Features
19.08.2011, Words by Charlie Jones

Wander/Wonder

The title of Balam Acab’s newest LP is very clever. It’s just a homophone, a gimmicky play on words, a kind of vagueness that can quickly be glazed over – and yet, if you peel it back, it’s a devastatingly good idea. It’s the concept of variations on a theme, crossed with the concept of brilliant genius disguised as brilliant simplicity, crossed with the concept of alliteration, of repetitive sounds sliding together to create fluidity and oneness. It’s everything, in essence, that the album itself is. Balam Acab, in Wander/Wonder , achieves something awesome. Alec Koone, to call the Pennsylvania-based producer by his real name, meanders /meditates his way through a fluid half hour record that, as one track pales effortlessly into the next, shows an ability to maintain a core essence in many distinctly different forms. Like smashed crystal, each piece has its own shape, its own allure, and yet all are made of the same stuff – none could have existed without the rest, but each has something different to tell you.

“Samey” is a word that haunts many new releases, and one that in particular has clung like static electricity to the reception of Balam Acab’s early releases from Wander/Wonder. It would be easy to believe, listening through the album, that Koone was simply commissioned by someone to write eight songs about water, and perhaps that’s what he did. Each track, though, invigorates and enlightens its topic in a new way – Welcome wobbles into existence with the tentative idea of submersion, a quiet and softened introduction to the strange terrain of the record, whilst Motion crashes over its listener like a waterfall, and Expect surges with the tide. The record eventually ends its wandering with Fragile Hope , a track which is dripping with insecurity, its breathless undertones and icy crackles creating instability and coldness, bringing the album to a hypothermic end. Never mind “samey” – the word “engrossing” is the one for me. It’s easy to become utterly absorbed by this luxurious album, without coming up for air.

It’s true that some tracks swim easier aided by the support of the rest of the record – it’s difficult to imagine wanting to listen to the cyclical splashes of Await if it came up on shuffle. Soaring high points, though, pulsate through the album like beacons, projecting themselves into individuality beyond their identity as a piece of the overall work. Oh, Why is thick with echoes and rain, inventing an atmosphere of its own with its interplay of sweet and sinister voices, battling through a storm of electronic shimmers. Moments like this are challenging for those who might listen to this album in expectation of something underwhelming, those who are sceptical of “witch house” (a label that Balam Acab bizarrely continues to carry) – powerful and playful, tracks like Oh, Why refuse to play by preconceptions.

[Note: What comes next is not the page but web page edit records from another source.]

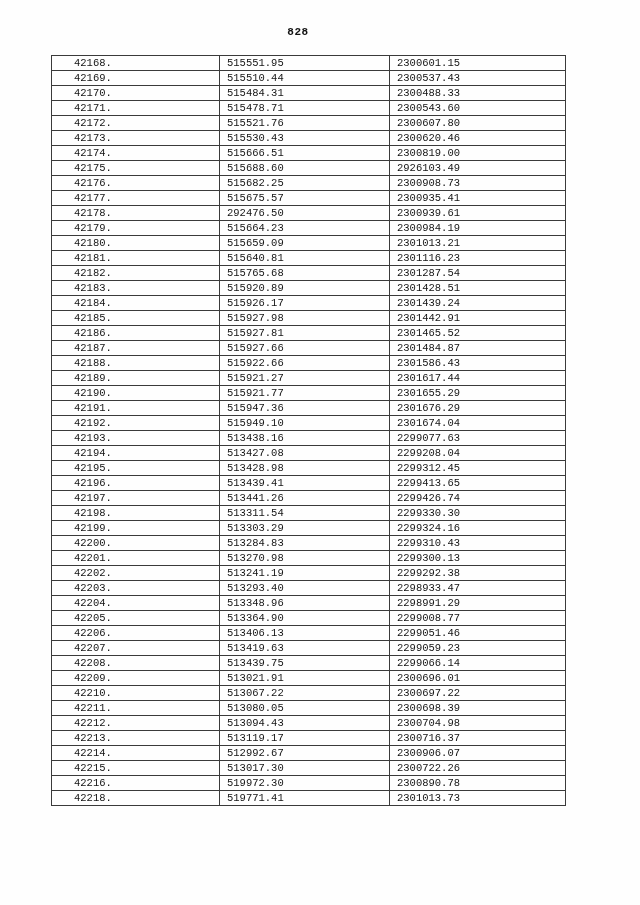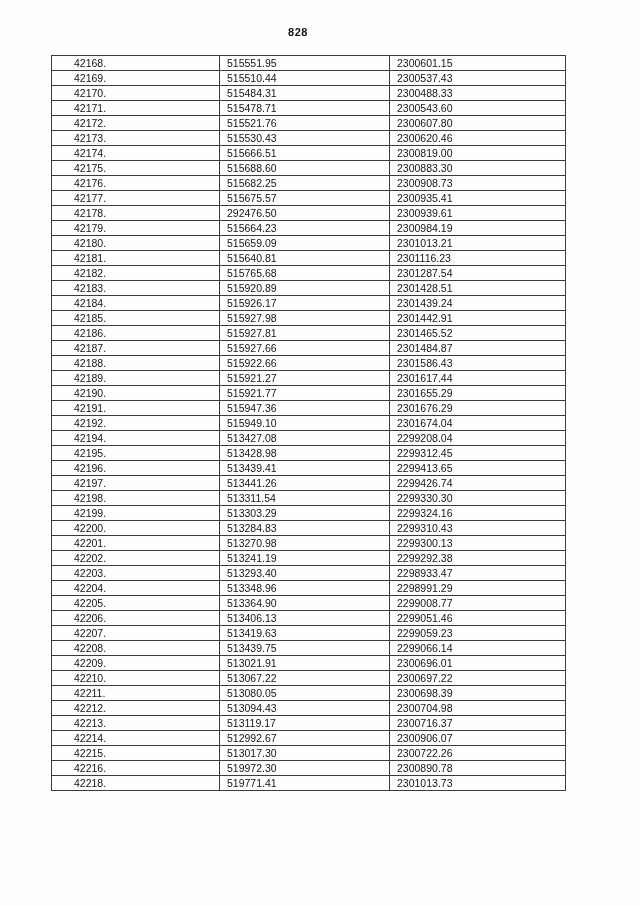--- a/index.html
+++ b/index.html
@@ -5,21 +5,21 @@
   html, body {
     margin: 0;
     padding: 0;
     background: #ffffff;
   }
   .page {
     position: relative;
     width: 640px;
     height: 905px;
     background: #fefefe;
-    font-family: Liberation Sans, sans-serif;
+    font-family: Liberation Mono, monospace;
     color: #151515;
     overflow: hidden;
   }
   .page-number {
     position: absolute;
     top: 26px;
     left: 265px;
     width: 66px;
     text-align: center;
     font-size: 11px;
@@ -96,21 +96,21 @@
           <td class="col2">2300620.46</td>
         </tr>
         <tr>
           <td class="col0">42174.</td>
           <td class="col1">515666.51</td>
           <td class="col2">2300819.00</td>
         </tr>
         <tr>
           <td class="col0">42175.</td>
           <td class="col1">515688.60</td>
-          <td class="col2">2300883.30</td>
+          <td class="col2">2926103.49</td>
         </tr>
         <tr>
           <td class="col0">42176.</td>
           <td class="col1">515682.25</td>
           <td class="col2">2300908.73</td>
         </tr>
         <tr>
           <td class="col0">42177.</td>
           <td class="col1">515675.57</td>
           <td class="col2">2300935.41</td>
@@ -182,20 +182,25 @@
         </tr>
         <tr>
           <td class="col0">42191.</td>
           <td class="col1">515947.36</td>
           <td class="col2">2301676.29</td>
         </tr>
         <tr>
           <td class="col0">42192.</td>
           <td class="col1">515949.10</td>
           <td class="col2">2301674.04</td>
+        </tr>
+        <tr>
+          <td class="col0">42193.</td>
+          <td class="col1">513438.16</td>
+          <td class="col2">2299077.63</td>
         </tr>
         <tr>
           <td class="col0">42194.</td>
           <td class="col1">513427.08</td>
           <td class="col2">2299208.04</td>
         </tr>
         <tr>
           <td class="col0">42195.</td>
           <td class="col1">513428.98</td>
           <td class="col2">2299312.45</td>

Since Koone managed to sum up his work so succinctly, so deftly, in the title Wander/Wonder , I want to honour his simple genius with my simple thoughts on the record. I like this album, a lot – I like its clockwork beats, and its hypnotic, baby-voiced melodies. I like the splashing and the surging that underpins the tracks – I like that the whole thing feels natural, feels as if it’s growing on me as I listen, as if it’s being born. Whether carved into chunks or swallowed whole, this is music that has its own voice, and knows how to experiment with it without ever deviating from the current.